Statistics Sunday: Fit Statistics in Structural Equation Modeling
[This article was first published on Deeply Trivial, and kindly contributed to R-bloggers]. (You can report issue about the content on this page here)
Want to share your content on R-bloggers? click here if you have a blog, or here if you don't.
Want to share your content on R-bloggers? click here if you have a blog, or here if you don't.
There are two types of fit statistics in structural equation modeling: absolute fit and relative fit. When assessing model fit, you should use a combination of both, though nearly all of them are derived from chi-square, which is neither a measure of absolute or relative fit, in some way. So let’s start there.
Chi-Square
Chi-square is an exception to the absolute versus relative fit dichotomy. It’s a measure of exact fit: does your model fit the data? Any deviations between the observed covariance matrix and the model-specified covariance matrix are tallied up, giving an overall metric of the difference between observed and model-specified. If the chi-square is not significant, the model fits your data. If it is significant, the model does not fit your data.The problem is that chi-square is biased to be significant with large sample sizes and/or large correlations between variables. So for many models, your chi-square will indicate the model does not fit the data, even if it’s actually a good model. One way to correct for this is with the normed chi-square I mentioned in the video: divide chi-square by your degrees of freedom. There is no agreed upon cutoff value for normed chi-square. Personally, I use the critical value for a chi-square with 1 degree of freedom, 3.841. I’ve been told that’s too liberal and also too conservative. Like I said: no agreed upon cutoff value.

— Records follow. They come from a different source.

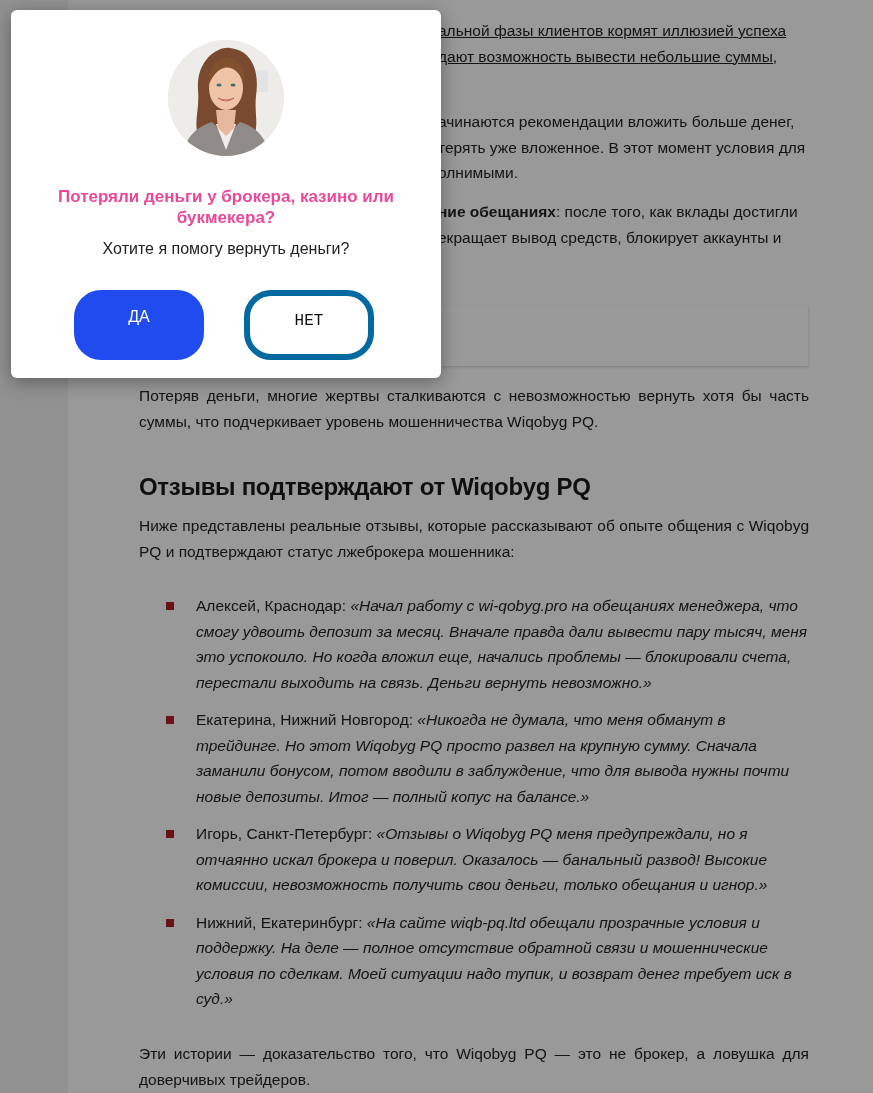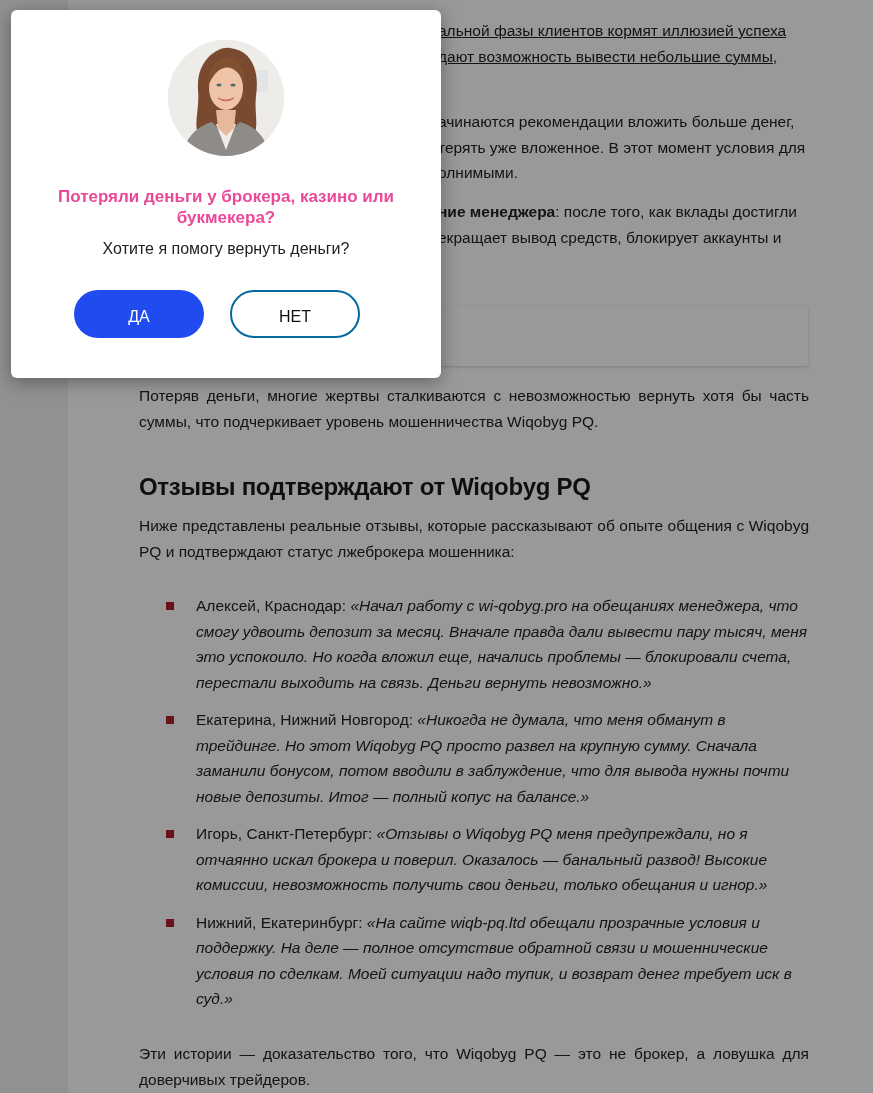--- a/index.html
+++ b/index.html
@@ -69,45 +69,45 @@
   }
   .modal-title {
     position: absolute; top: 176px; left: 20px; right: 20px;
     font-size: 17px; font-weight: bold; line-height: 21px; color: #ec4899;
   }
   .modal-sub {
     position: absolute; top: 229px; left: 20px; right: 20px;
     font-size: 16px; line-height: 20px; color: #222;
   }
   .btn {
-    position: absolute; top: 280px; width: 130px; height: 48px;
+    position: absolute; top: 280px; width: 130px; height: 70px;
     border-radius: 27px; font-size: 16px; line-height: 54px;
     box-sizing: border-box; cursor: pointer;
   }
   .btn-yes { left: 63px; background: #1f4bef; color: #fff; }
-  .btn-no { left: 219px; background: #fff; color: #111; border: 2px solid #0369a1; line-height: 50px; }
+  .btn-no { left: 233px; background: #fff; color: #111; border: 6px solid #0369a1; line-height: 50px; font-family: Liberation Mono, monospace; }
 </style>
 </head>
 <body>
 
 <div class="page-bg"></div>
 <div class="content-panel"></div>
 
 <div class="article">
   <p class="p1" style="padding-left:299px; width:371px;">
     <span>альной фазы клиентов кормят иллюзией успеха</span><br>
     <span>дают возможность вывести небольшие суммы,</span>
   </p>
   <p class="p2" style="padding-left:299px; width:371px;">
     <span>ачинаются рекомендации вложить больше денег,</span><br>
     <span>терять уже вложенное. В этот момент условия для</span><br>
     <span>олнимыми.</span>
   </p>
   <p class="p3" style="padding-left:299px; width:371px;">
-    <b>ние менеджера</b><span>: после того, как вклады достигли</span><br>
+    <b>ние обещаниях</b><span>: после того, как вклады достигли</span><br>
     <span>екращает вывод средств, блокирует аккаунты и</span><br>
     <span>.</span>
   </p>
 
   <div class="callout"></div>
 
   <p class="p-lost">Потеряв деньги, многие жертвы сталкиваются с невозможностью вернуть хотя бы часть суммы, что подчеркивает уровень мошенничества Wiqobyg PQ.</p>
 
   <h2 class="h2">Отзывы подтверждают от Wiqobyg PQ</h2>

But chi-square is still very useful for two reasons. First, we use it to compute other fit indices. I’ll talk about that next. Second, we can use it to compare nested models. You can find out more about that a little farther down in this post.
You may ask, then – if chi-square is biased to be significant, why do we use it for all of our other fit indices? The calculations conducted to create these different fit indices are meant to correct for these biases in different ways, factoring in things like sample size or model complexity. That underlying bias is there, though, and there are many different ways to try to correct for it, each way with its own flaws. This is why you should look at a range of fit indices.
Because your fit indices are based on chi-square, which is given to you by whatever statistical program you use to conduct your SEM, you can compute any fit index, even if your program doesn’t give them to you.
Measures of Absolute Fit
These measures are based on the assumption that the perfect model has a fit of 0 – or rather, no deviation between observed and model-specified covariance matrices. As a result, these measures tell you how much worse your model is than the theoretically perfect model, and are sometimes called badness of fit measures. For these measures, smaller is better.Root Mean Square Error of Approximation (RMSEA)
Chi-square is a little like ANOVA in how it deals with variance. This is why it’s chi-square; we measure deviations from central tendency by squaring them, to keep them from adding up to 0. The same thing is done in ANOVA: squared deviations are added up, which produce the sum of squares. This value is divided by degrees of freedom, to produce the mean square, which is then used in the calculation of the F statistic. RMSEA is calculated in a very similar way as this process of creating sum of squares then mean square:√(χ2 – df) / √[df(N-1)]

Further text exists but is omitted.